RECORD EXTRACTS Block Start
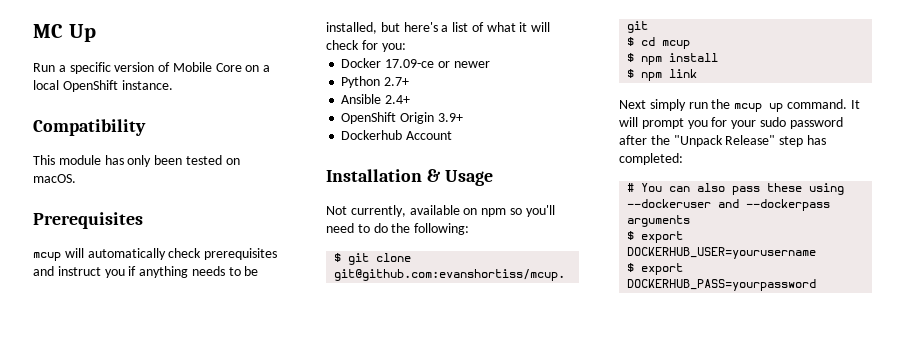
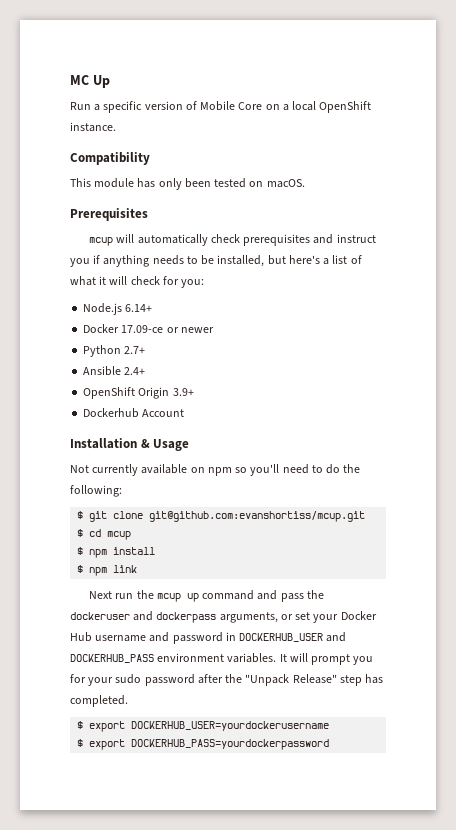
(406, 47) none -> [83,303,153,315] // Node.js 6.14+
[350,205,406,217] currently, -> [92,464,139,476] currently
[649,99,686,111] simply -> (113, 595) none
[786,99,847,109] command. -> [202,590,324,602] [70,611,377,623] [70,632,347,644] [70,653,277,663] command and pass the dockeruser and dockerpass arguments, or set your Docker Hub username and password in DOCKERHUB_USER and DOCKERHUB_PASS environment variables.
[619,153,683,165] [627,183,845,195] [627,199,831,211] [627,215,691,227] [627,231,684,243] [627,247,817,259] [627,263,684,275] [627,279,817,291] completed: // # You can also pass these using --dockeruser and --dockerpass arguments // $ export DOCKERHUB_USER=yourusername // $ export DOCKERHUB_PASS=yourpassword -> [70,695,128,707] [77,721,330,732] [77,739,330,750] completed. // $ export DOCKERHUB_USER=yourdockerusername // $ export DOCKERHUB_PASS=yourdockerpassword

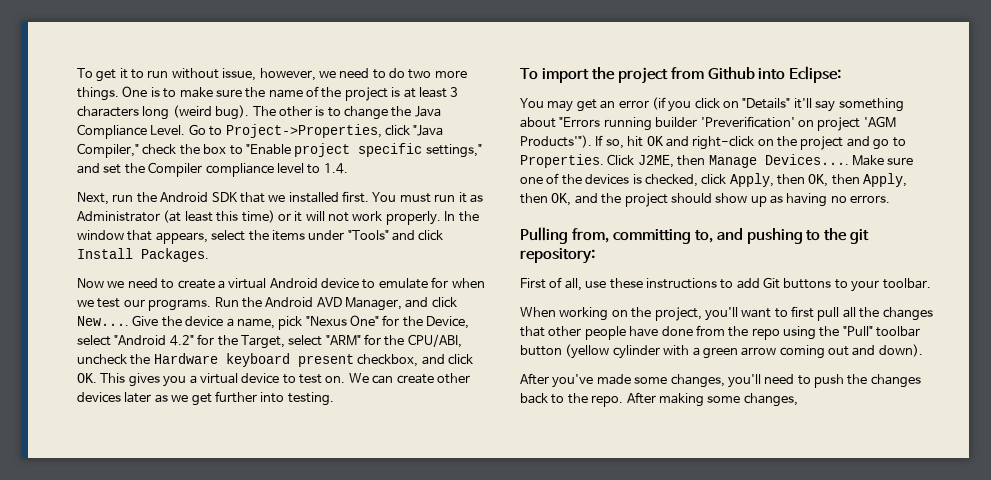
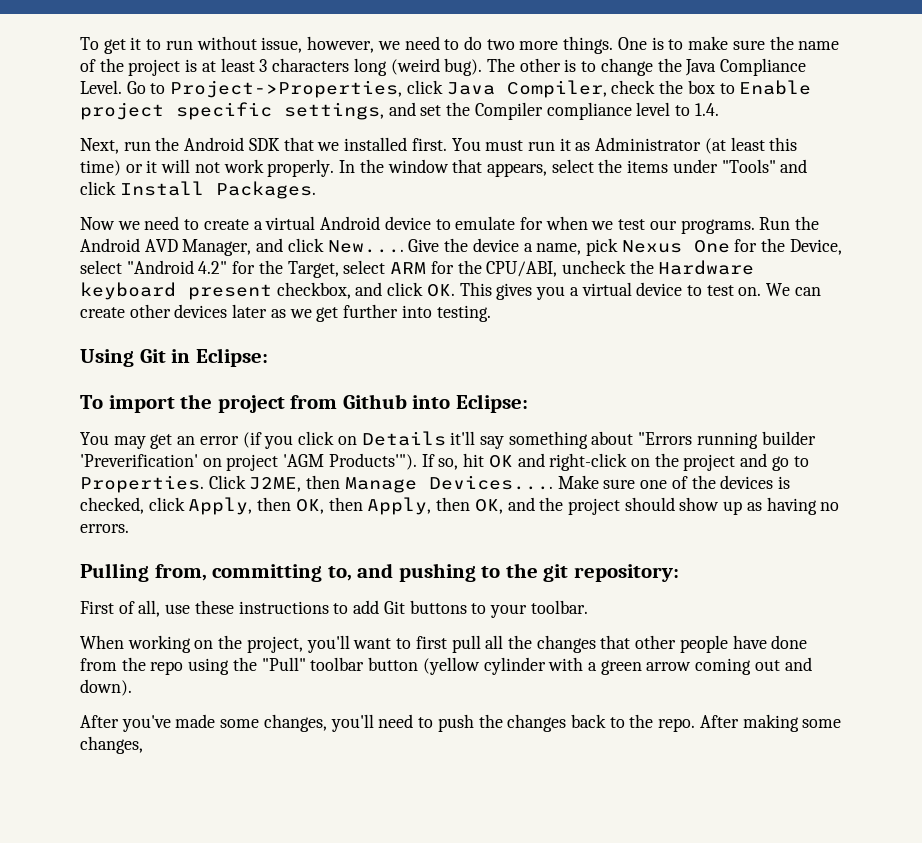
[413,125,444,136] [77,143,139,158] "Java Compiler," -> [446,80,607,98] Java Compiler,
[245,144,291,155] "Enable -> [739,80,812,95] Enable
[425,144,482,158] settings," -> [284,102,384,120] settings,
[305,315,379,326] "Nexus One" -> [621,240,730,253] Nexus One
[325,335,361,346] "ARM" -> [390,262,427,274] ARM
(334, 399) none -> [80,348,268,367] // Using Git in Eclipse:
[742,98,791,109] "Details" -> [361,431,446,446] Details

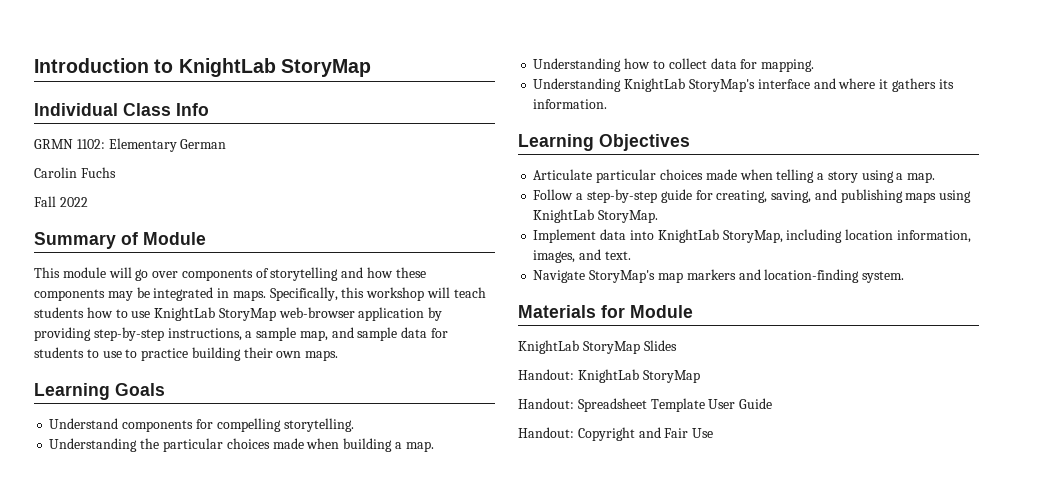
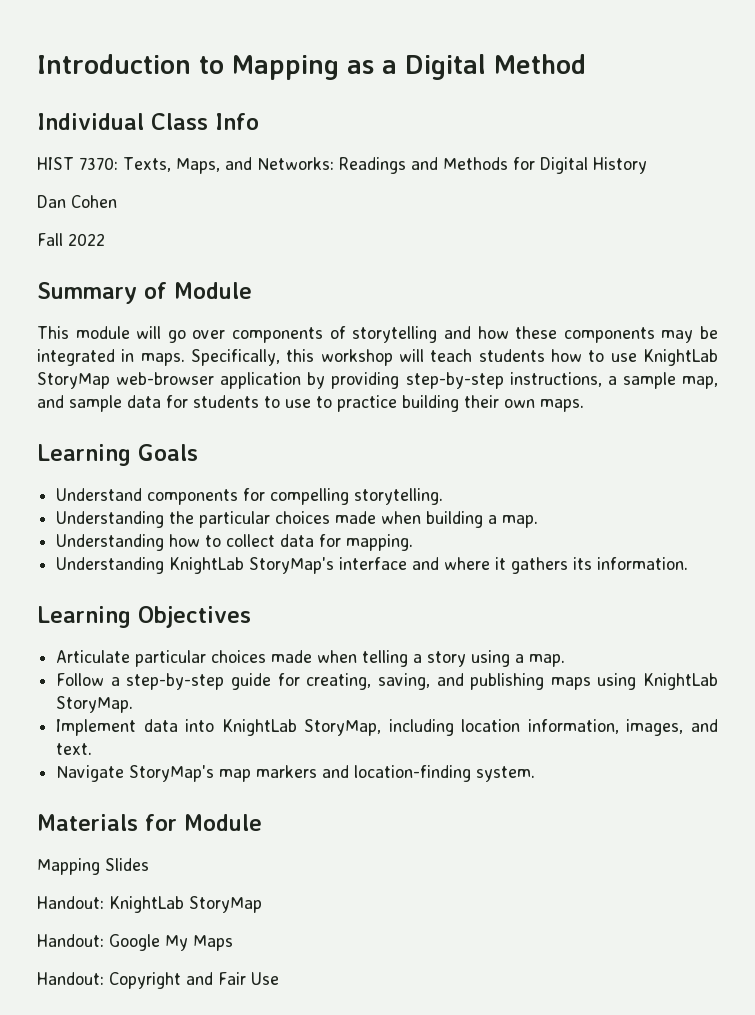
[178,58,371,77] [34,103,209,116] [34,138,227,152] [34,167,116,178] KnightLab StoryMap // Individual Class Info // GRMN 1102: Elementary German // Carolin Fuchs -> [232,54,586,80] [37,113,259,130] [37,157,647,174] [37,195,117,208] Mapping as a Digital Method // Individual Class Info // HIST 7370: Texts, Maps, and Networks: Readings and Methods for Digital History // Dan Cohen
[518,340,640,354] KnightLab StoryMap -> [37,858,100,875] Mapping
[577,398,773,412] Spreadsheet Template User Guide -> [109,934,233,951] Google My Maps

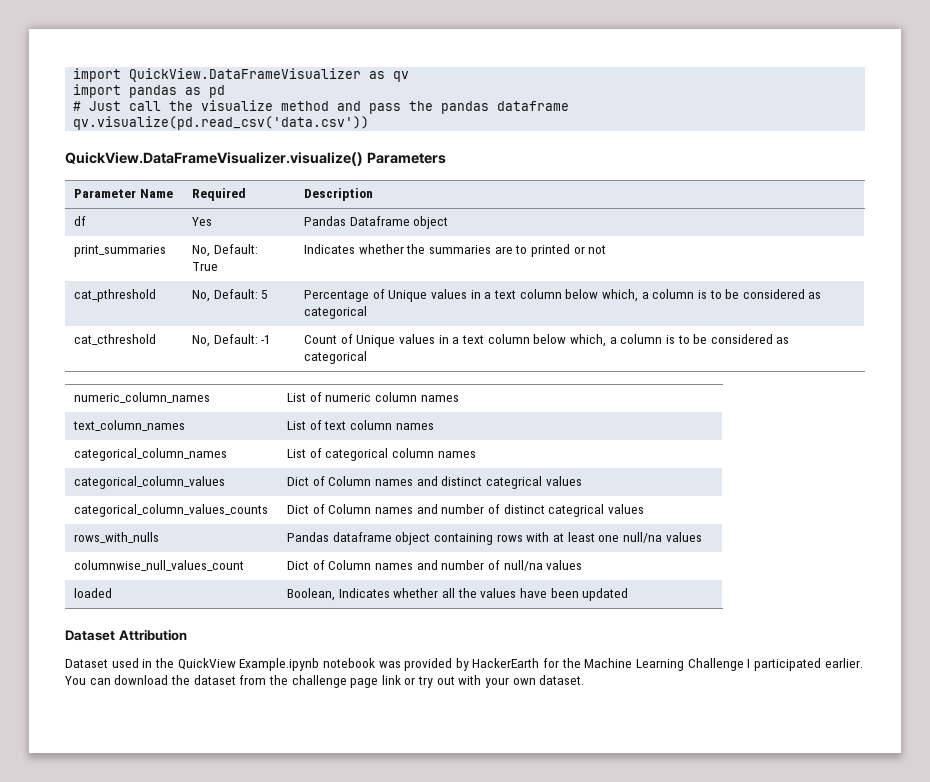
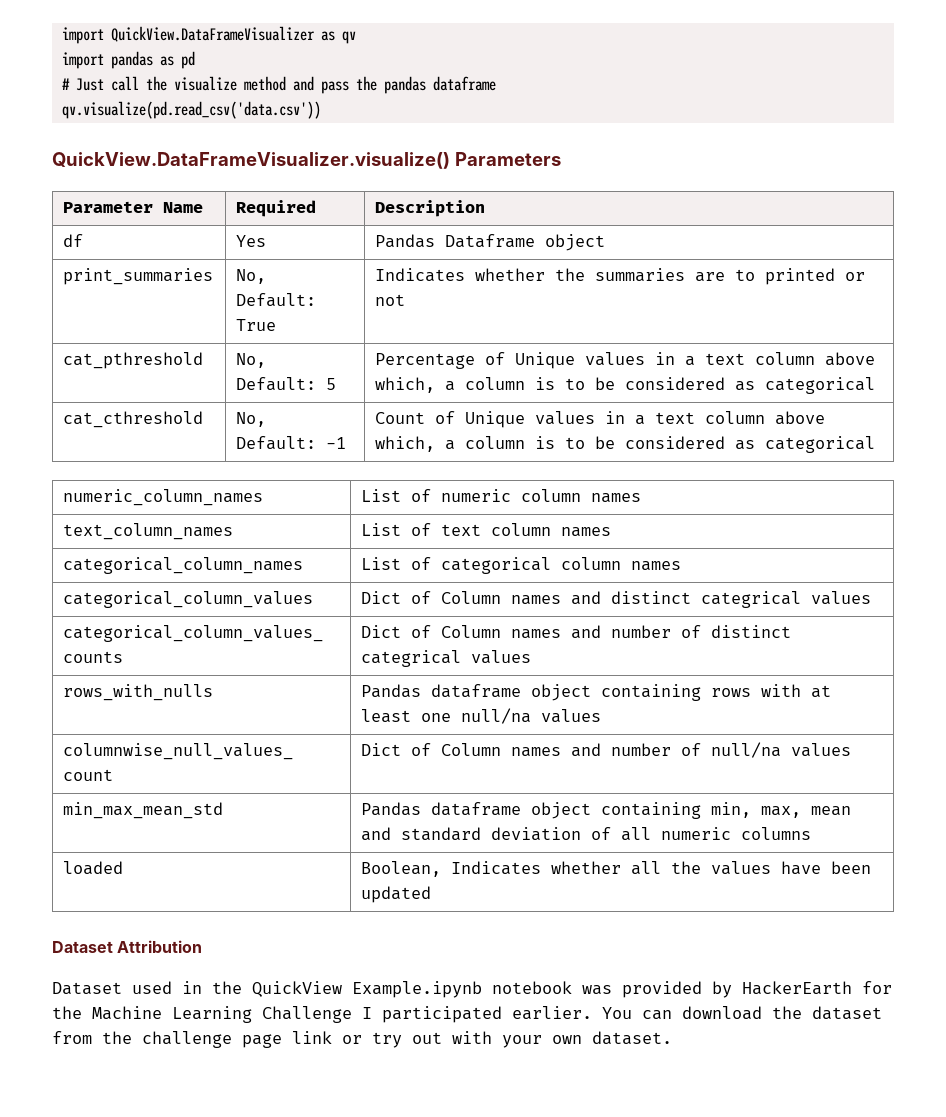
[565,289,599,299] below -> [825,352,876,366] above
[533,334,567,344] below -> [775,411,826,425] above
(583, 565) none -> [63,802,224,819] [361,802,852,819] [361,827,812,841] // min_max_mean_std | Pandas dataframe object containing min, max, mean and standard deviation of all numeric columns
RECORD EXTRACTS Block End
- _EXERCISE DIRECTIONS_
Filter the entries above and return only the lines holding "below".

- _ANSWER BOX_
[565,289,599,299] below -> [825,352,876,366] above
[533,334,567,344] below -> [775,411,826,425] above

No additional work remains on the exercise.